Although deemed a fairy tale "The Steadfast Tin Soldier" is actually more of an adventure story. In a setting of childhood play it presents the ideals of the life history of a tin soldier who remains constant in duty. Though a pawn to "higher powers" in the form of a little boy, the toy soldier is willing to die in uniform as a soldier should. Conscious of his place and his training he does not move his eyes, nor does he shout or change his position when distracted or threatened; he never winces with pain.
He is, however, odd man out, the rare exception. Cloned with 24 others from the same old tin spoon, his origin as number 25 in a box that should end—one would suppose—with two dozen, leaves him minus a leg; there was not enough tin to make him like the others. Unlike "The Ugly Duckling," however, he cannot grow out of his deformity.
Never despairing of his shortcoming he proceeds with a singular life denied to the common lot. He alone among them finds a ladylove, a paper dancer standing on one leg in the doorway of a paper castle. She, too, is disproportioned in that the spangle that adorns her scarf is larger than her face. The soldier—possibly because he does not fit—is left to lie beside a snuffbox where he can gaze at her indefinitely.
Resistance to confinement characterizes all the tin soldiers, who become animated when the lid is taken off the box and they find themselves placed on a table with other toys, chief of which is the paper castle with realistic setting and the dancer in the doorway. The soldier assumes she must be one-legged like himself and desires her for his wife.
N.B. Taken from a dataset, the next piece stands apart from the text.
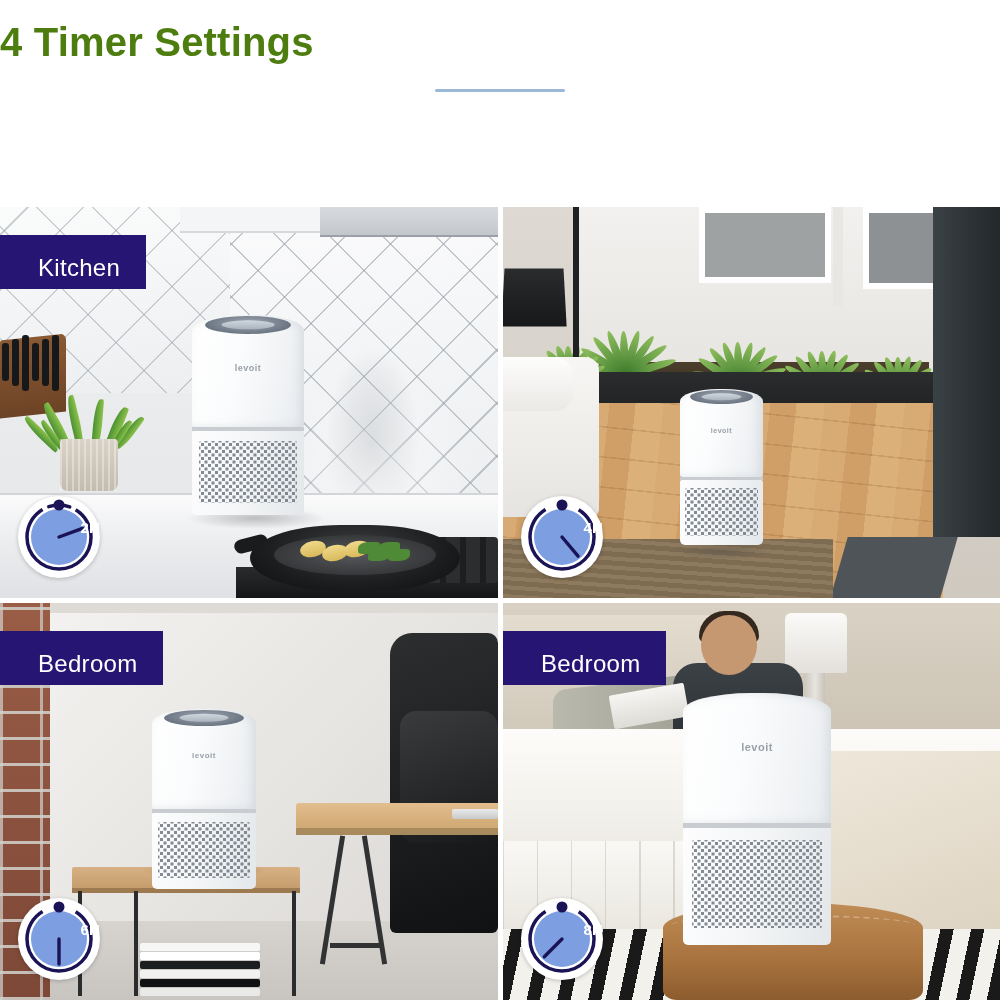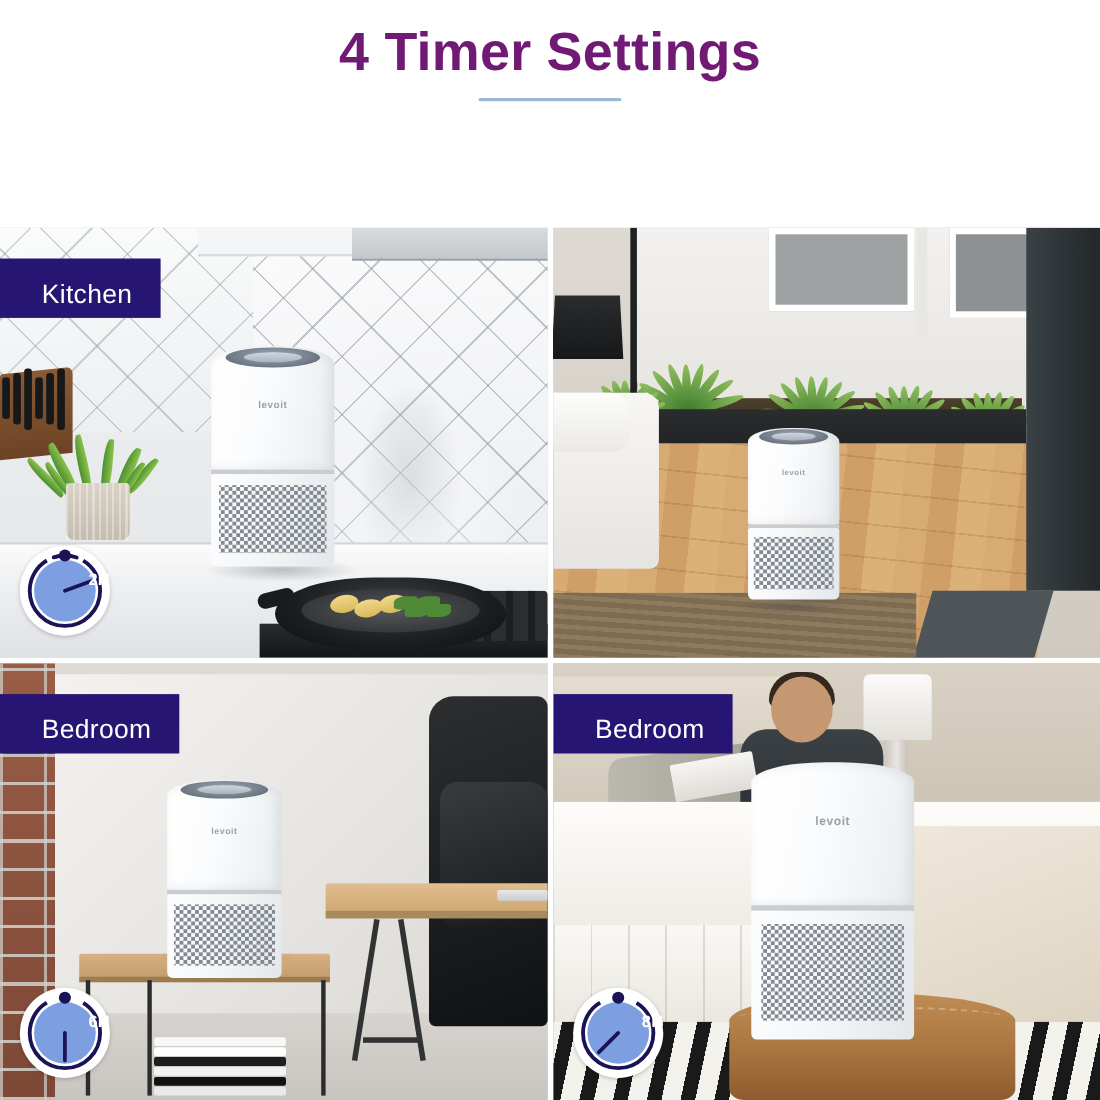"4 Timer Settings" .title { color: #701a75 -> #4d7c0f; font-size: 49px -> 40px; text-align: center -> none }
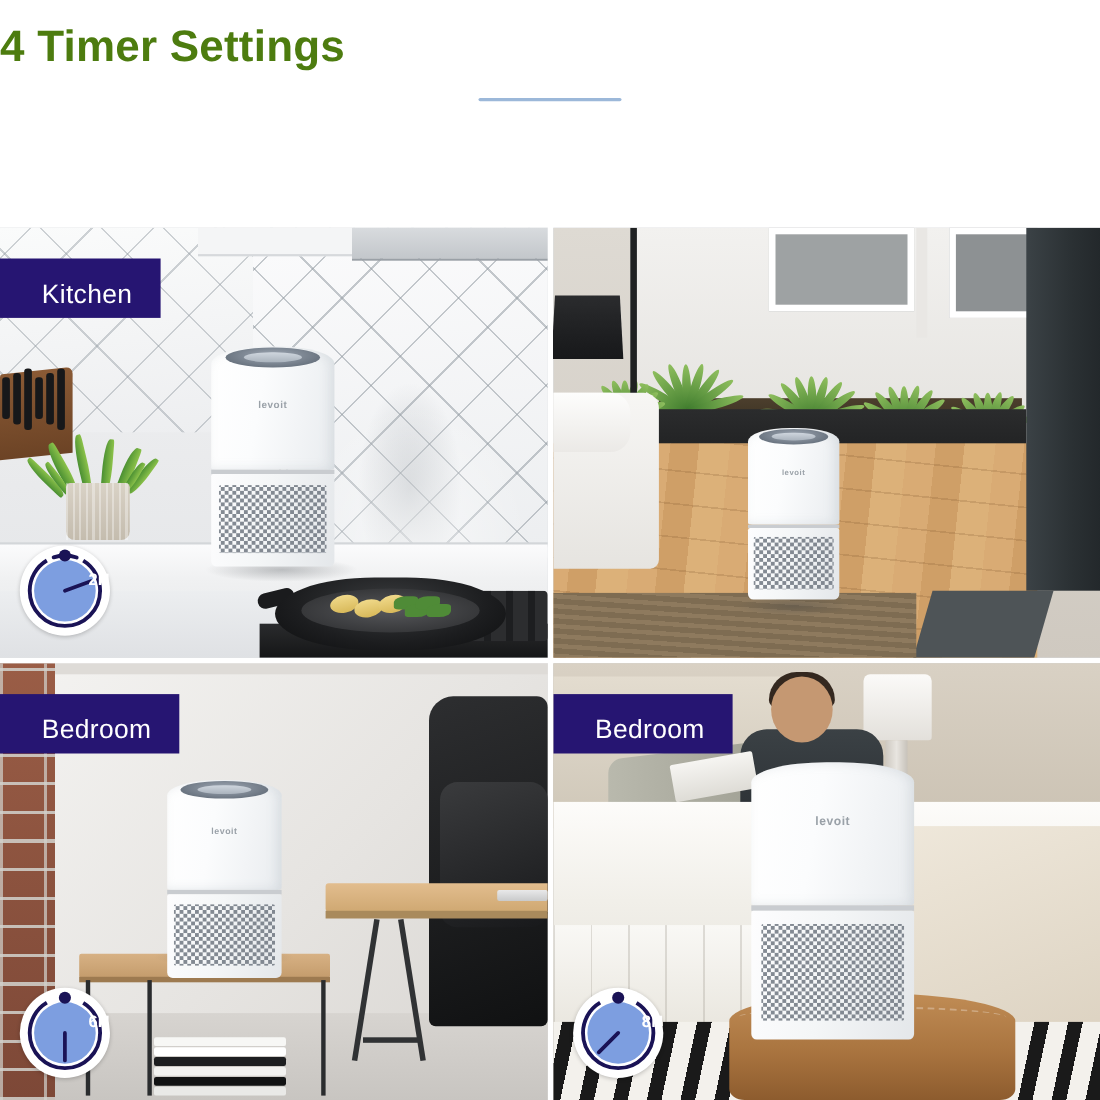"4H" div.timer-badge { html: none -> <div> <svg> <circle></circle> <circle></circle> <circle></circle> <circle></circle> <line></line> </svg> <div>4H</div> </div> }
A blending of rigidity befitting a toy and consciousness resembling living beings characterizes the telling. The tin soldier's concern for propriety enters the scene; the dancer lives in a palace and he only in a box, but he must try to make her acquaintance. The toy soldier does not remove his gaze from the lady, and behind the snuffbox he watches her continue to stand without losing her balance.
At evening when the 24 soldiers are returned to the box, the other toys play their own games—except for the dancer and the one-legged soldier, who do not move. At the stroke of midnight the lid of the snuffbox flies open to disclose the soldier's enemy, a jack-in-the-box type of goblin who requests that the soldier remove his gaze; as soldiers on parade must do, he "feigned not to hear." From this point on he suffers the vicissitudes of nature and the goblin's curse. "You just wait till tomorrow," the goblin threatens.
The children next day place the one-legged soldier on the window sill, from whence a puff of wind blows him from the third story to the ground where the owner, searching, cannot find him. The soldier does not think it proper to shout when in uniform. Other children find him and make a paper boat to sail him in the gutter. Amid much danger as he floats, he holds his position as a soldier should and looks straight before him.
Entering the darkness of a sewer, his soldier life continues when a rat demands a pass and payment of a toll, but he only holds tighter to his gun and floats faster than the rat can swim to the end of the "tunnel," where he is emptied into the canal. Floating swiftly and dangerously he holds himself stiff and does not wince. As the paper gives way and the boat sinks he remembers the refrain "Onward! Onward! Soldier!/For death thou canst not shun." Knowing a soldier's supreme duty is to die, as the paper gives way he is swallowed by a fish.
With magical coincidence, sometime after the awareness of intense darkness comes a piercing flash of light. The fish had been caught, sold, purchased, and carried to a cook, who lifts out the toy soldier. Miraculously he finds himself placed among the toys on the same table as before, where he can resume watching the dancer, who also is steadfast. The soldier cannot yield to tears, which are not proper to his calling. The two gaze at each other.
The goblin's curse returns; a boy flings the soldier into the fire, and as he melts he keeps himself erect. A gust of wind catches up the little dancer and floats her also into the fire. The next morning among the ashes the soldier is a lump in the shape of a small tin heart and nothing is left of the dancer but her blackened spangle.
The soldier's destiny is completely realized: adventures that no one else can equal; a series of opportunities that enable him to prove himself able and loyal; and the traditional journey of the hero delineated by Joseph Campbell, complete with departure (the "belly of the whale" initiation), return (the "meeting with the goddess"), and the dramatic transformation in fire. With the dross of the mortal body burned away, the immortal part, the heart that has made him steadfast, remains with the spangle—both symbols of immortality.